Job specialization is paying off.
Asset managers in Germany focusing on alternative investments are among the winners of the prolonged period of low interest rates because of their rising compensation, according to a study by Frankfurt-based head hunter Banking Consult exclusively seen by Bloomberg News.
“Low interest rates are forcing institutional investors to invest more and more in alternative investments to increase returns. The asset management industry has responded by often setting up corresponding businesses, which in turn drives demand for highly skilled professionals,” Thore Behrens, vice president of the company, said.
Examples of alternative investments include infrastructure projects and funds in areas such as transport, traffic, water, health or renewable energy, he added.
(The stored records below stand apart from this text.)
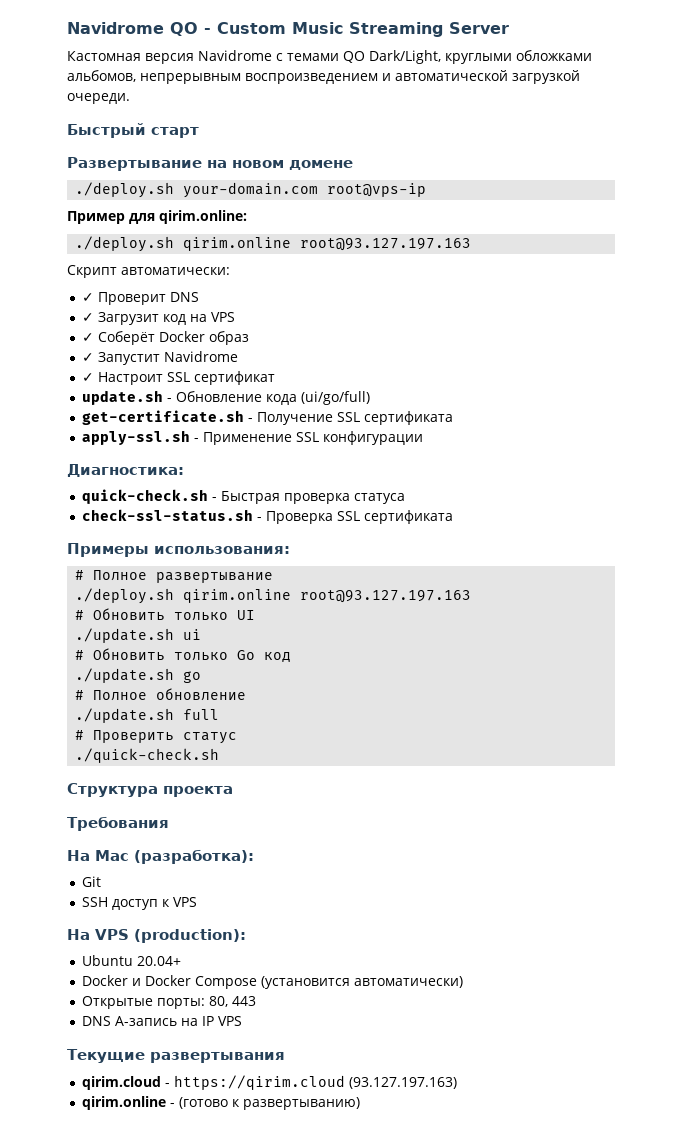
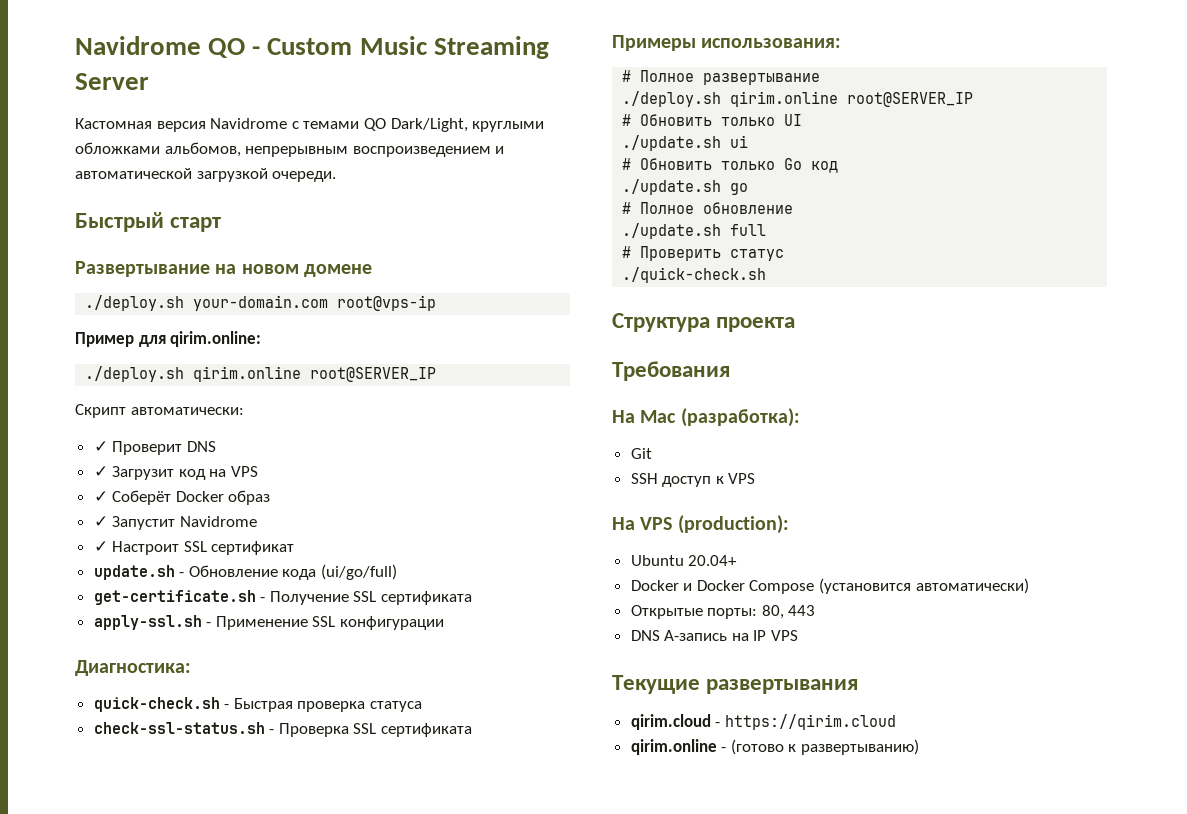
  Пример для qirim.online:
- ./deploy.sh qirim.online root@93.127.197.163
+ ./deploy.sh qirim.online root@SERVER_IP
  # Полное развертывание
- ./deploy.sh qirim.online root@93.127.197.163
+ ./deploy.sh qirim.online root@SERVER_IP
- qirim.cloud - https://qirim.cloud (93.127.197.163)
+ qirim.cloud - https://qirim.cloud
In addition, they comprise private equity, private debt and real estate.
“Young experts are moving from private equity or corporate finance to the asset management industry,” Behrens said. “The battle for top talent will continue to intensify in the next few years, which will drive up salaries.” In some cases, bonus payments are already linked to the returns of alternative investments in percentage terms.
Susanne Eickermann-Riepe, partner at consulting firm PwC, confirms that real estate and infrastructure have become the focus of many investors. “It is not only because of the low interest rate environment, but also the high spread – there are not too many other attractive investment opportunities,” she said. “For this reason, the market should develop dynamically in the coming years, even if interest rates rise moderately again.”
Behrens points out that alternative investments are no longer the domain of institutional investors alone. “They increasingly attract the interest of retail investors.”
This is evident at Berlin-based Liqid, a digital asset manager for retail clients, whose customers have already invested in private equity. Other potential offerings are being evaluated. “Infrastructure and real estate investments are two of the areas we are looking at, and we may offer new asset classes as soon as later this year,” CEO Christian Schneider-Sickert said.
The survey by Banking Consult analyzed current compensation levels including bonuses for employees who are structuring deals around alternative investments at asset managers in Germany. It came to the following conclusions:
In private equity, an analyst at entry level is likely to get over 110,000 euros ($126,000) in base salary and bonuses per year in the upper compensation range. After seven years, the figure will be at least 210,000 euros and at best 600,000 euros. A managing director or partner may earn a maximum of 2 million euros per year.
In real estate, an employee can earn about 44,000 euros in the lower compensation range and 84,000 euros in the upper range in the first three years of the career. Someone who has risen to the rank of managing director might get between 240,000 euros and 1.2 million euros per year.
In infrastructure/asset finance, an employee earns just under 50,000 euros in the lower earnings range and almost 85,000 euros in the upper one at the beginning of a career. Anyone who has seven years or more of job experience and has the rank of investment director can expect 360,000 euros at best. As managing director, the maximum is 800,000 euros.
The study is based on specific salaries in Germany, which stem from the work of the head hunter, as well as discussions with customers and candidates.